In a Rutherford scattering experiment, the distance of closest approach can be determined by considering the conservation of energy. Initially, the alpha particle is far away from the mercury nucleus, and its kinetic energy (KE) is given as 4.7 MeV.
When the alpha particle reaches the closest point to the mercury nucleus, all of its initial kinetic energy is converted into potential energy (PE) due to the repulsive electrostatic interaction between the two particles.

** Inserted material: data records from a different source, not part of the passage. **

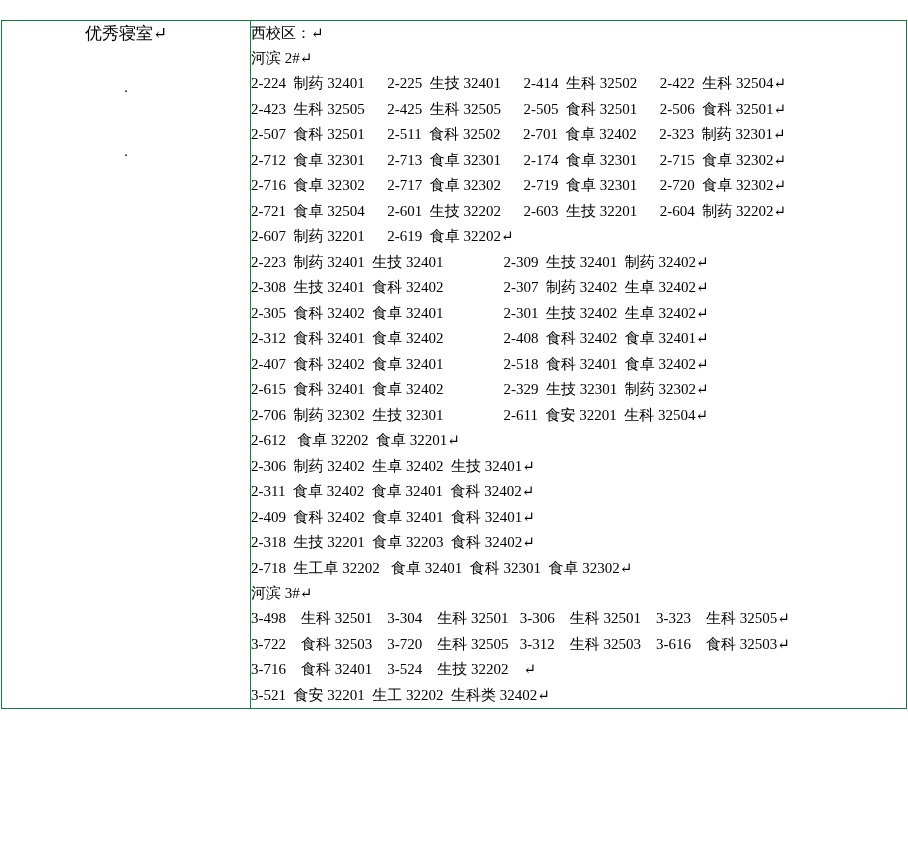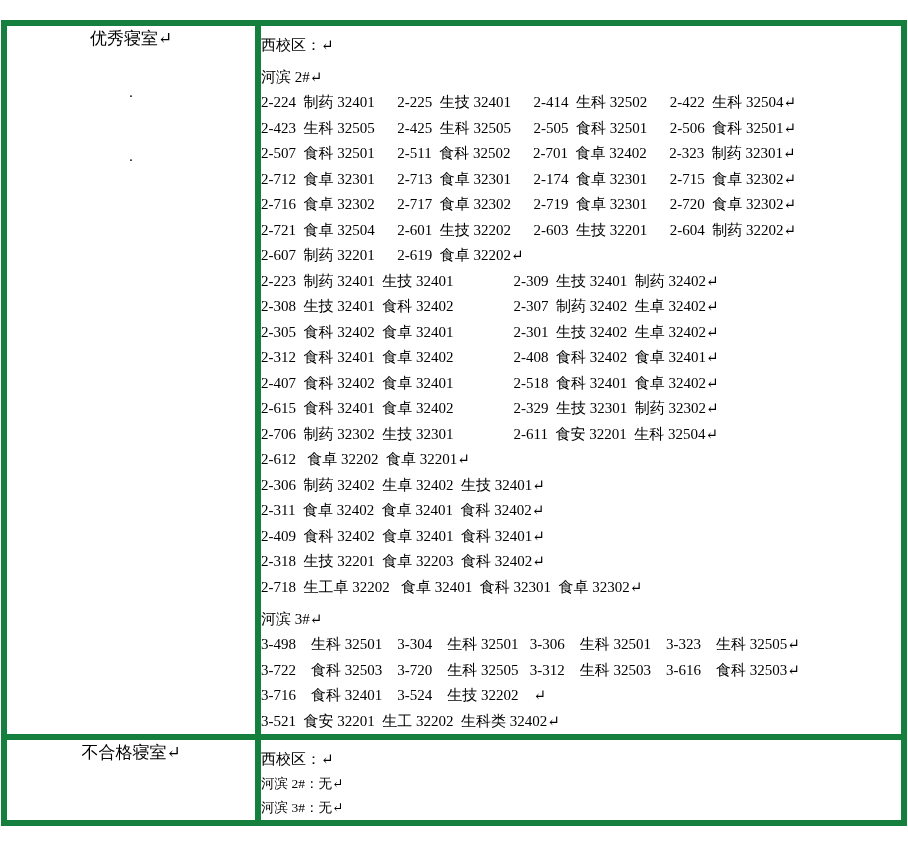--- a/index.html
+++ b/index.html
@@ -37,7 +37,7 @@
     table-layout: fixed;
   }
   table.main td {
-    border: 6px solid #15803d;
+    border: 1px solid #15803d;
     vertical-align: top;
     padding: 0;
   }

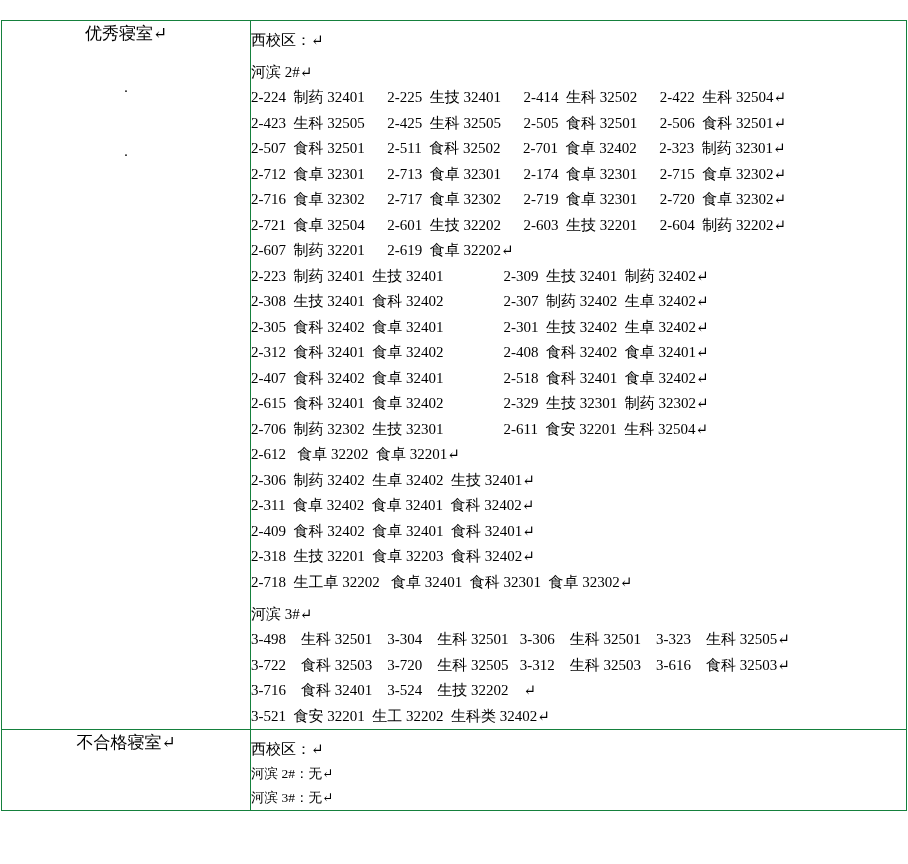--- a/index.html
+++ b/index.html
@@ -68,7 +68,6 @@
     font-size: 15px;
     line-height: 25px;
     white-space: nowrap;
-    margin-top: 7px;
   }
   .row-line {
     font-size: 15px;

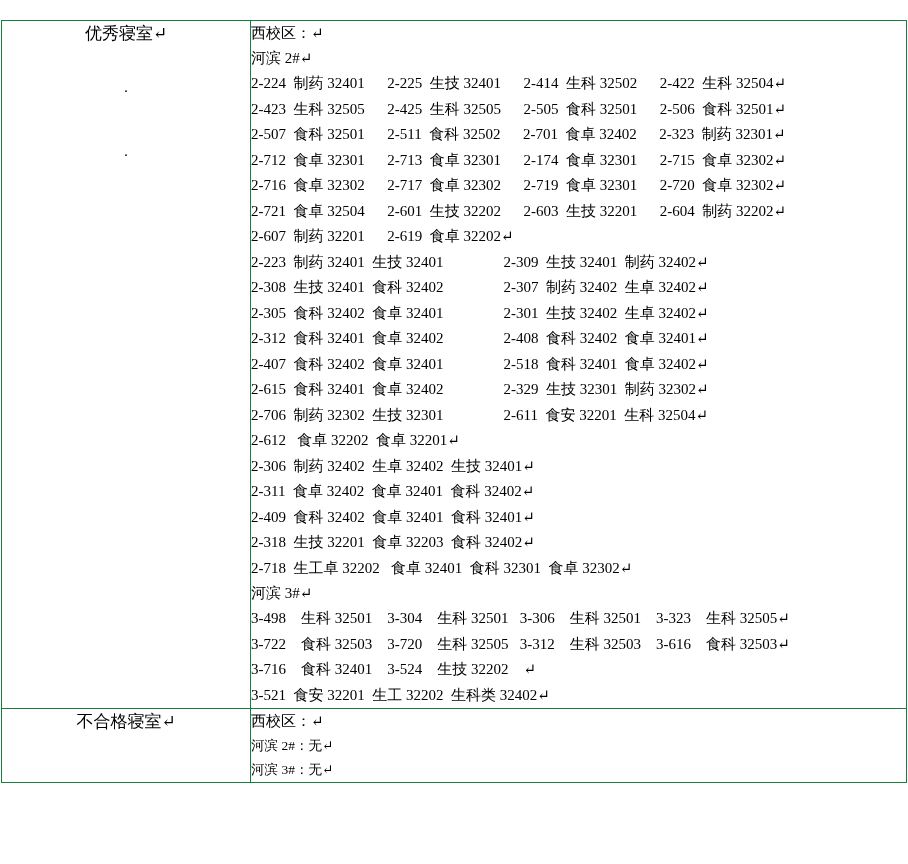--- a/index.html
+++ b/index.html
@@ -135,16 +135,6 @@
         </td>
       </tr>
 
-      <tr>
-        <td class="bad-label">
-          <span class="label-text">不合格寝室↵</span>
-        </td>
-        <td class="bad-content">
-          <div class="sec-head">西校区：↵</div>
-          <div class="small-line">河滨 2#：无↵</div>
-          <div class="small-line">河滨 3#：无↵</div>
-        </td>
-      </tr>
     </tbody>
   </table>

Using the principle of conservation of energy, we can equate the initial kinetic energy to the final potential energy:
KE_initial = PE_final
The initial kinetic energy is given as 4.7 MeV, which can be converted to joules by using the conversion: 1 MeV = 1.6 x 10^(-13) Joules.
KE_initial = 4.7 MeV * (1.6 x 10^(-13) Joules/MeV)
= 7.52 x 10^(-13) Joules
The potential energy between the alpha particle and the mercury nucleus is given by Coulomb's law:
PE = kₑ * (|q₁| * |q₂|) / r
where kₑ is the electrostatic constant (8.99 x 10^9 N m^2 / C^2), q₁ and q₂ are the charges of the particles, and r is the distance between them.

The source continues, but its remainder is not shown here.